Lieutenant Junior Grade
Red Shirt
What is the deal with star trek and its love of pre-electronic music? All references to music in star trek that I am familiar with completely ignore electronic music. It is always Riker and his trombone, or Picard and his tin whistle (Ressikan flute) or some other pre-electronic instrument. Why is it that music and musical instruments do not evolve with the rest of society?

I want to see some Romulan synthesizers, or some Klingon drum machines. Maybe even some Bajoran vocoders. Is anyone else with me? :bolian:
 
A great question!


Why is it, that its only jazz and classical music? Is Rock and or Roll not good enough for Star Trek? No Led Zeppelin? No Heavy Metal? No African music? Just hi-falunent American music?
 
Or how about Rock and Metal? I suppose it is because all the treksters are uptight and snotty jerks who think only classical and jazz is appropriate for the federation.

Yo! I wish they had the Gangsta Rap! How 'bout some Trek Pimp'n and Slapp'n them ho's!!
 
Don't forget the DS9 holo-charactor Vic Fontane, swing music and the big band sound.
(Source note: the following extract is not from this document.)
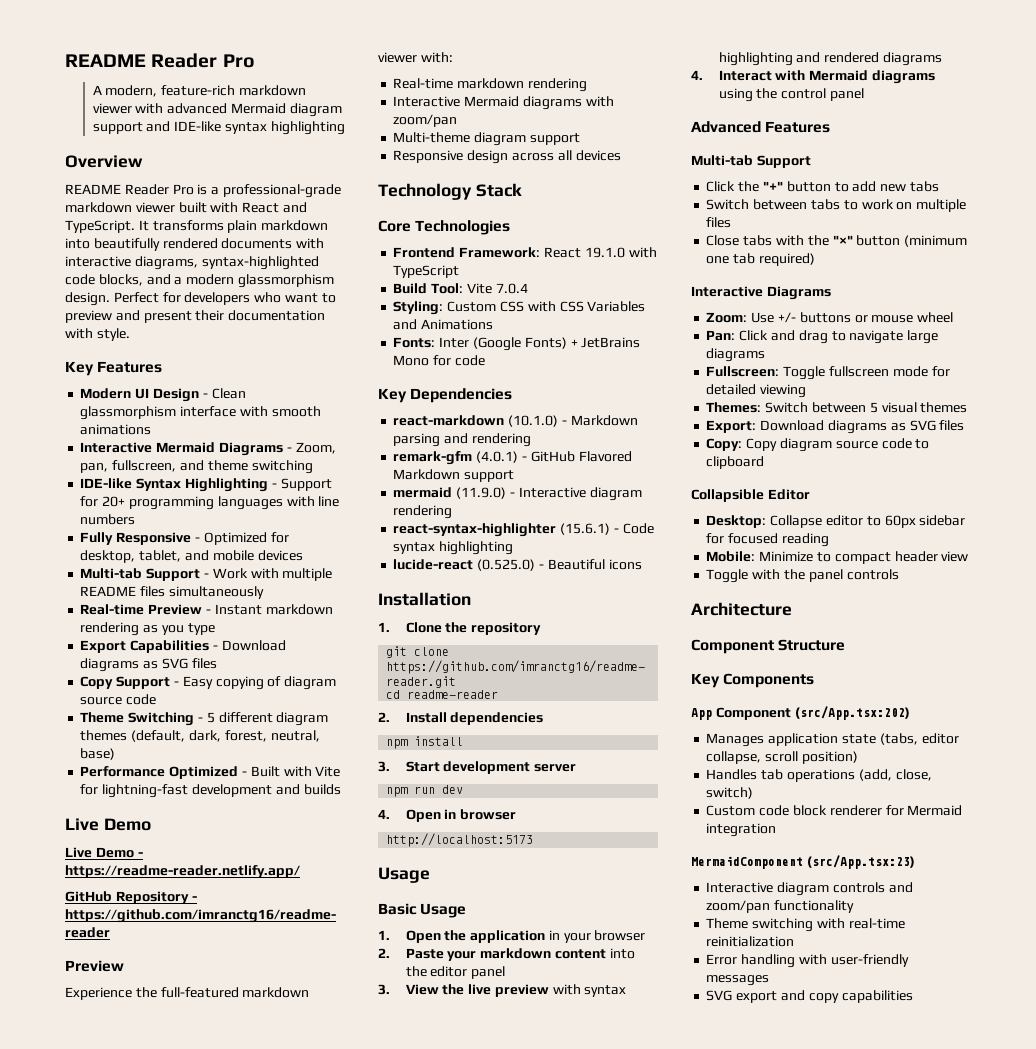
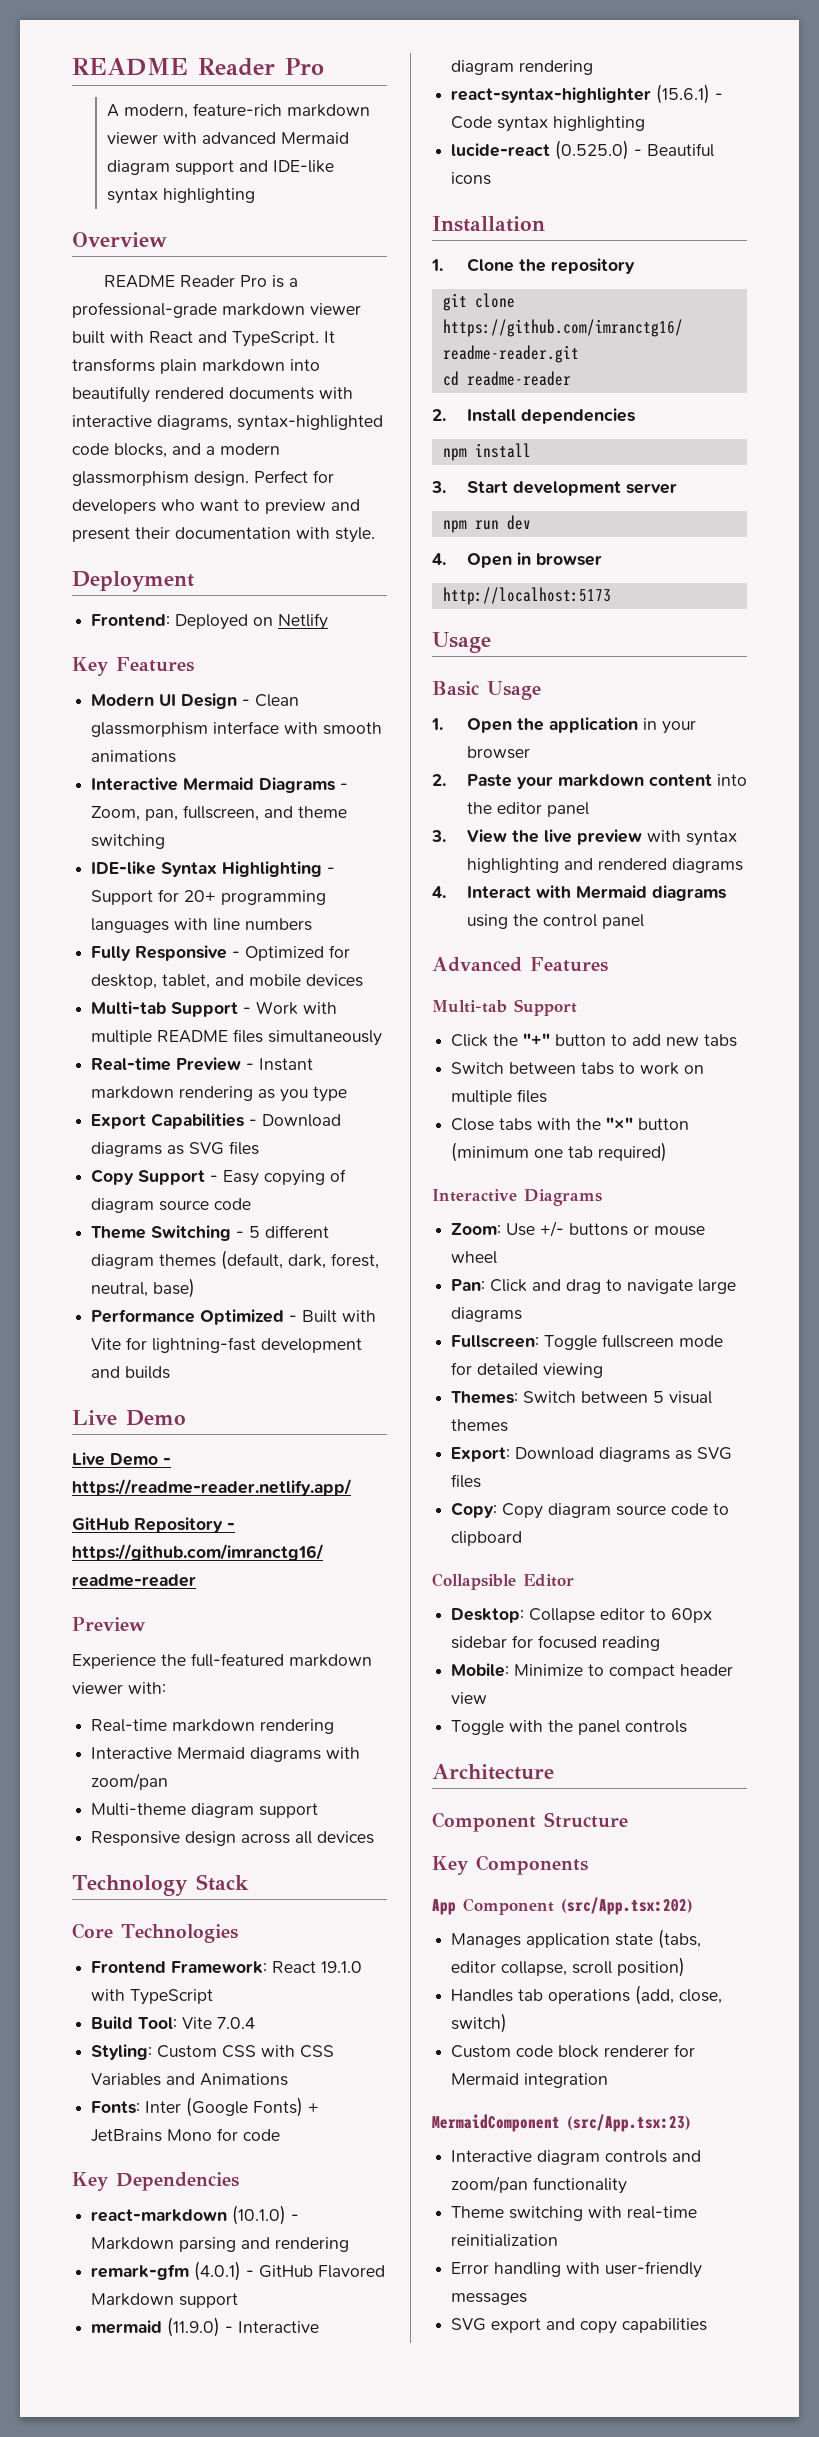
+ Deployment
+ Frontend: Deployed on Netlify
The space hippie did 1960's electronic, I'm not sure what Uhura's singing was called.
 
Well, the problem with doing pop music is it dates fast and ties your series to a certain era. How many different forms of pop music emerged in the last century? Which ones will still be big in the 23rd century? Will they have been replaced by different forms of pop?
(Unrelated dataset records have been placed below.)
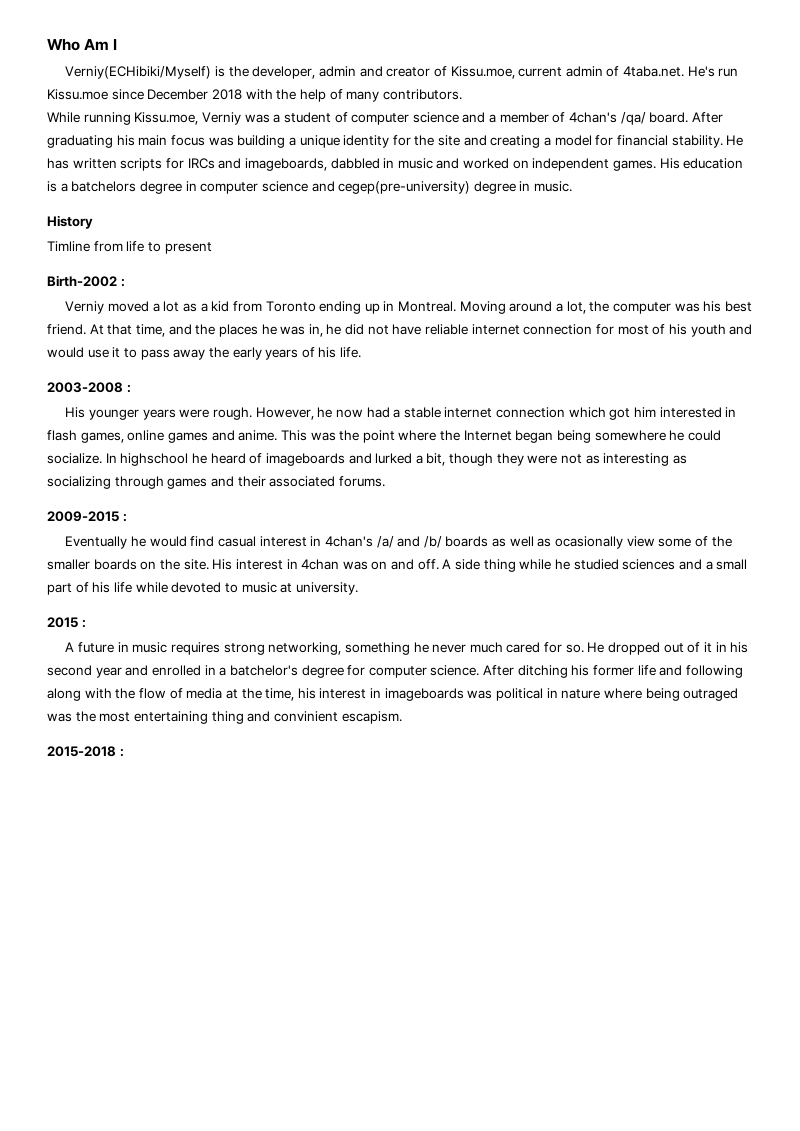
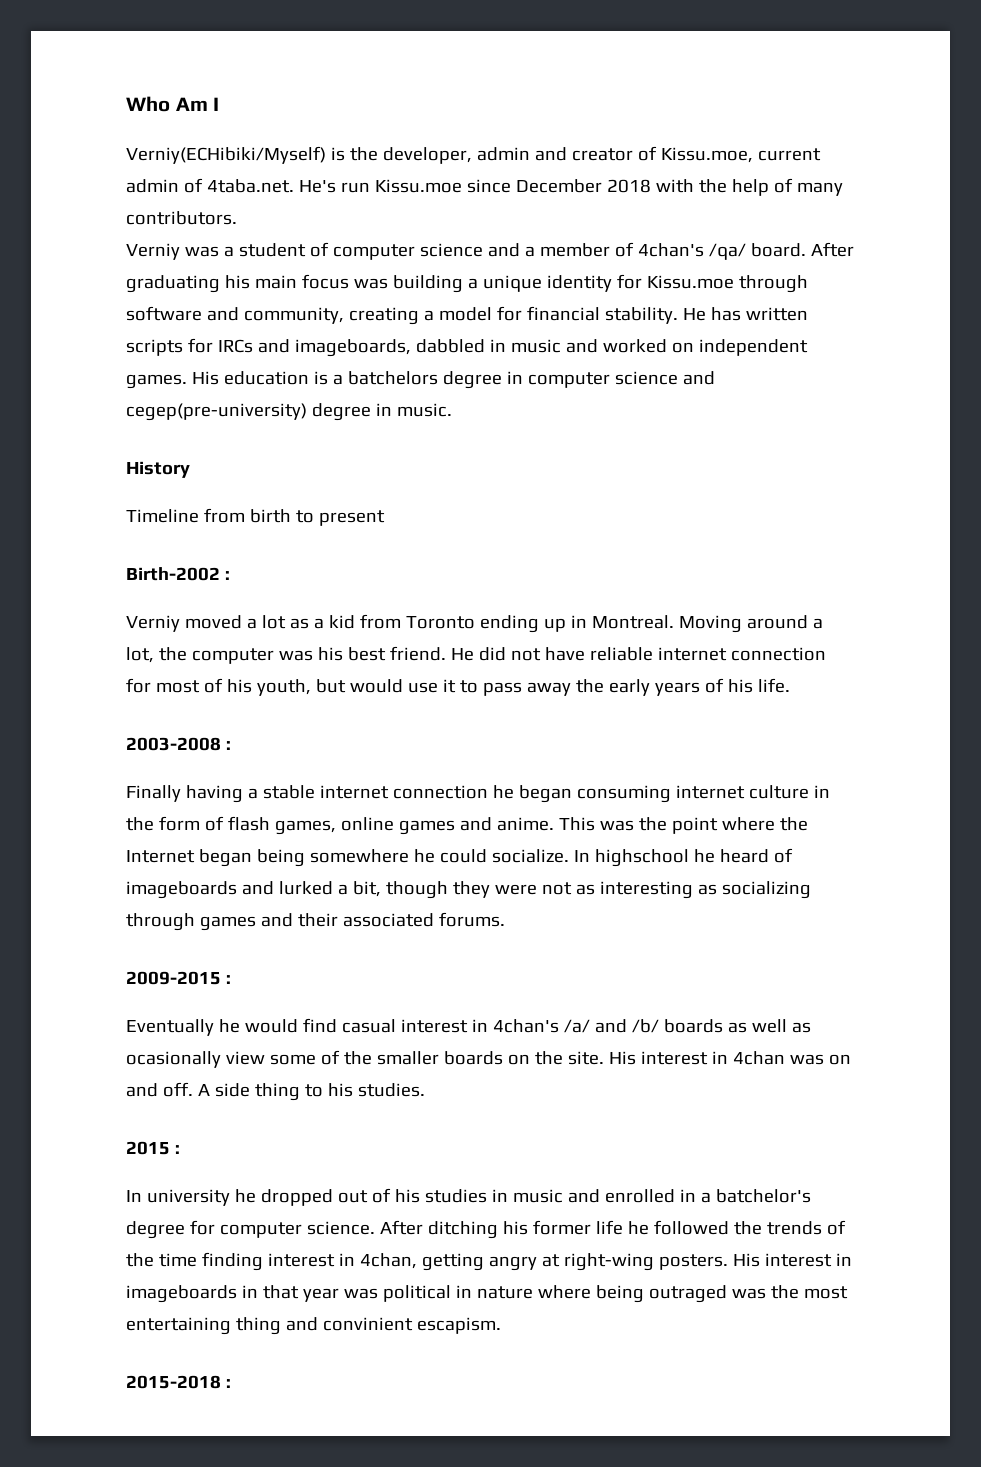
- While running Kissu.moe, Verniy was a student of computer science and a member of 4chan's /qa/ board.
+ Verniy was a student of computer science and a member of 4chan's /qa/ board.
- After graduating his main focus was building a unique identity for the site and creating a model for financial stability.
+ After graduating his main focus was building a unique identity for Kissu.moe through software and community, creating a model for financial stability.
- Timline from life to present
+ Timeline from birth to present
- At that time, and the places he was in, he did not have reliable internet connection for most of his youth and would use it to pass away the early years of his life.
+ He did not have reliable internet connection for most of his youth, but would use it to pass away the early years of his life.
- His younger years were rough. However, he now had a stable internet connection which got him interested in flash games, online games and anime.
+ Finally having a stable internet connection he began consuming internet culture in the form of flash games, online games and anime.
- A side thing while he studied sciences and a small part of his life while devoted to music at university.
+ A side thing to his studies.
  2015 :
- A future in music requires strong networking, something he never much cared for so. He dropped out of it in his second year and enrolled in a batchelor's degree for computer science.
+ In university he dropped out of his studies in music and enrolled in a batchelor's degree for computer science.
- After ditching his former life and following along with the flow of media at the time, his interest in imageboards was political in nature where being outraged was the most entertaining thing and convinient escapism.
+ After ditching his former life he followed the trends of the time finding interest in 4chan, getting angry at right-wing posters. His interest in imageboards in that year was political in nature where being outraged was the most entertaining thing and convinient escapism.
I think the last is most likely. We'd see new pop, new instruments and wholly new ways of looking at music and it's sort of impossible to try and predict how.
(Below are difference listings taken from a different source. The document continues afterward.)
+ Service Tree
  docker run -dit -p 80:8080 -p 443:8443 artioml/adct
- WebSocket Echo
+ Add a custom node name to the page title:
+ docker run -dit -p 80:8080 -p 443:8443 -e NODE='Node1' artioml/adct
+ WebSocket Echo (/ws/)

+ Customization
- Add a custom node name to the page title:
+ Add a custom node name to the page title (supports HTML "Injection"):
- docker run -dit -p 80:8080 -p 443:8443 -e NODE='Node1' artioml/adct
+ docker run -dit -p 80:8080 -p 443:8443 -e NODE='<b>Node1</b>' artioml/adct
Classical music, however, well, it's been with us for centuries. It's not unreasonable to assume it'll still be with us a few centuries from now. It's basically the safest bet for any future society, particularly as the use of classical music also won't date your show.

I would have liked more modern and experimental classical music on the series (in another thread, I observed I really liked the touch of Philip Glass in BSG), but you could argue that's liable to pretty much the same problem as pop music: What if any of it will stand the test of centuries like the rest of the repetoire has done?

Oh, and electronic music is sort of a sci-fi cliche, and we don't even know how many of those early electronic instruments will still be used centuries from now - maybe they'll have been replaced with more complicated machines or something. ;)
 
Well, the problem with doing pop music is it dates fast and ties your series to a certain era. How many different forms of pop music emerged in the last century? Which ones will still be big in the 23rd century? Will they have been replaced by different forms of pop?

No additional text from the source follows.